Legislation since the 1990s has introduced a focus on mass education , performativity and marketisation in British Higher Education, whereby reduced public funds are allocated against student numbers and performance indicators, forcing reliance on market mechanisms to differentiate institutions based on the quality of education, which is essentially treated as a commodity.
A technocratic and instrumental view of knowledge is adopted, leading to demand on academics to constantly reinvent themselves and cultural capital as marketable commodities. In this, traditional dialogues about academic values and relevance are replaced by externally determined criteria coupled with the products of market forces.
This false belief in the power of positive external market forces to drive quality improvements in HE at a lower cost to the public purse, has created a new language of performativity for HE, the logic being that demonstrating efficiency and excellence means more students, more funding and easier expansion. However, while the decentralisation of public sector employment relations brought about increased responsibility and power for managers in HE, the degree of discretion and authority they have enjoyed is delimited by the requirement for public accountability, representing only a partial convergence of public and private sector employment relations.
The reforms nonetheless demonstrate a clear ideological commitment to neoliberal ideals and the principles of the free market and global capitalism, whereby the imperative of profit seeking market competition is allowed to dominate economic, social and political life. Accordingly, the close association of political economy and workplace relations results to be mediated by redefined managerial practices in universities.
In particular, the neoliberal value for money agenda affect how labour is controlled.
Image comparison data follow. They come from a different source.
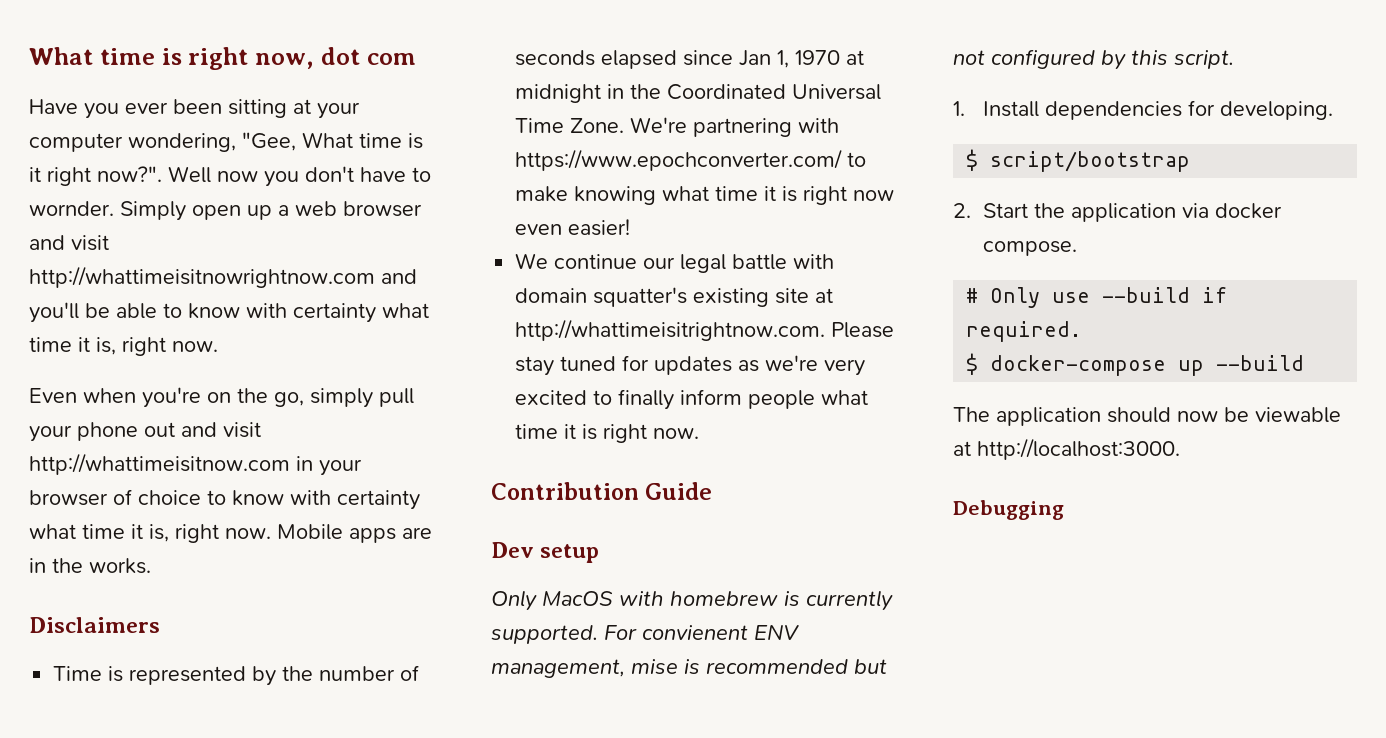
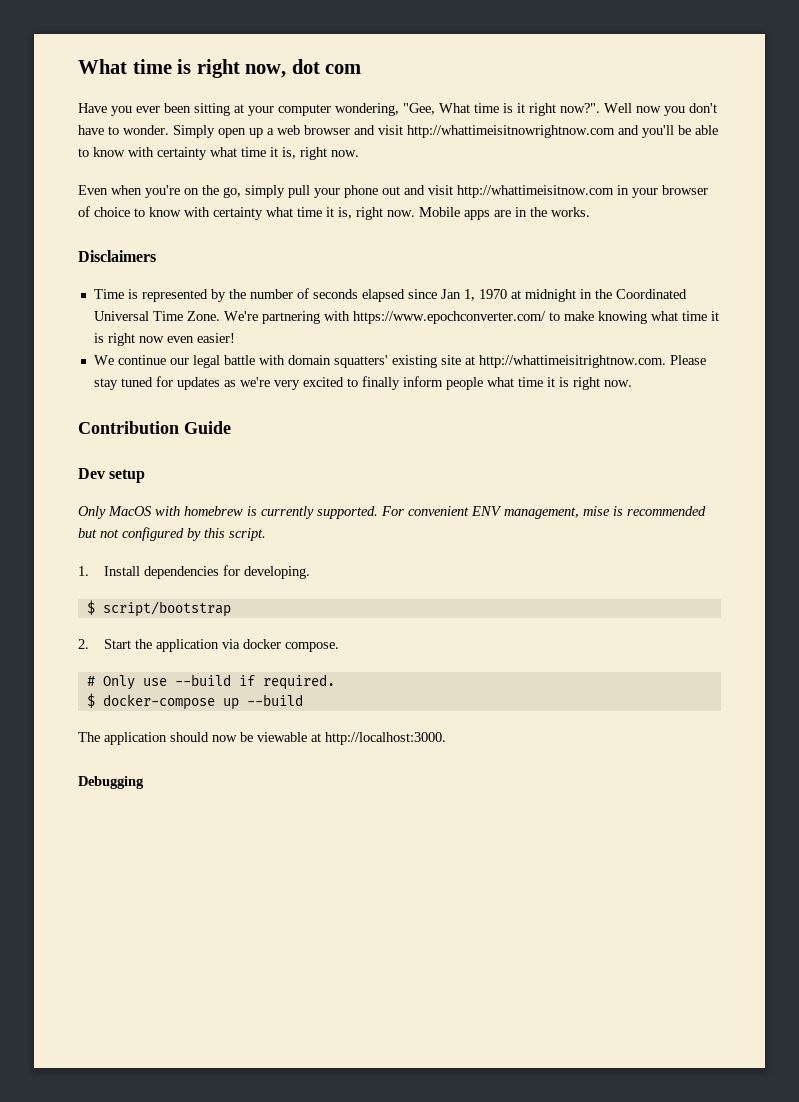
- Well now you don't have to wornder.
+ Well now you don't have to wonder.
- We continue our legal battle with domain squatter's existing site at http://whattimeisitrightnow.com. Please stay tuned for updates as we're very excited to finally inform people what time it is right now.
+ We continue our legal battle with domain squatters' existing site at http://whattimeisitrightnow.com. Please stay tuned for updates as we're very excited to finally inform people what time it is right now.
- For convienent ENV management, mise is recommended but not configured by this script.
+ For convenient ENV management, mise is recommended but not configured by this script.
Certainly, the outputs of such reforms - the rhetoric of performance management of a new HE managerial class, labour flexibility, value for money, quality assurance, productivity - have little in common with workers' interests and much more in common with notions of 'managerial capitalism'.
The impact of such tyranny on university life, and its agenda of measuring, monitoring and controlling, predictably then leads to resistance and a "daily build up of frustration and profound sense of dissatisfaction" among academics and other workers who feel the effects of macho management, increasing levels of stress and "confrontational and dictatorial management style".
In fact, one of the most significant themes to emerge in this respect, concerns the shift in power and discretion to managers in the transformation of universities from institutions of academic autonomy to management prerogative: work intensification has been accompanied by a loss of autonomy and transfer of control to managers whom many staff consider incompetent and have little respect for.
As managers assume discretion over both employment and academic issues, the commoditization of labour involves the suppression of worker values and beliefs which are assumed to be negotiable.
In an academic labour market, which treats labour as a commodity and a cost to be minimised, the worker surrenders control over his labour where both are virtually 'alienated'.
Surrendering control over one's labour then means to become alienated and to be subordinated in one's work. Academics are forced under such tyranny to surrender their capacity to work as though it is a commodity, but this means surrendering a part of themselves and their lives.
Indeed, losing control over their work, academics realise only what management want them to. Functioning as instruments or labour resources, they are alienated in several distinct ways:
- From their own being, as they are treated as machines of production instead of as humans;
- From other workers, as their labour is reduced to a commodity instead of a social relationship;
- From education as the product of their labour, as it is appropriated and commoditized by the employers who control it;
- From teaching and research as the acts of production, drained of meaning or intrinsic satisfaction.
"If there are alienating processes in the social system, they will affect the process of social production in such a way that the individual will learn "false" needs which in turn create a state of alienation. If this state of alienation is experienced sufficiently. it will be experienced as "normal". Therefore the individual will no longer experience his own alienated state. Instead he will acquire a "false consciousness" of himself and, in addition and in consequence of this, false beliefs about his social environment" (Israel, 1971).
It is in this manner, by creating and maintaining false needs, that capitalism effectively uses the rhetoric of the benefits of consumption, to control social and work relationships. This is on the basis of a perverse assumption that if people are alienated in their work, they can more easily be alienated as consumers and vice versa. In the 'modernised' neoliberal system of British HE, student indebtedness, the effort of study, long working hours and loss of academic autonomy are supposedly compensated by the promise of incentive and reward and inspired by the doctrine of individualism. Thus, accompanying the commoditization of labour is the consumerisation of university workers.
In transforming the labour of lecturers into a means-ends relationship and education into a commodity product, the HE reforms and the increased discretion they have accorded to managers to determine employment issues in line with neoliberal and capitalist ideals, can only lead to greater alienation of academic employees and a greater desire for control over what is treated increasingly by HE employers as a profitable and exploitable workforce.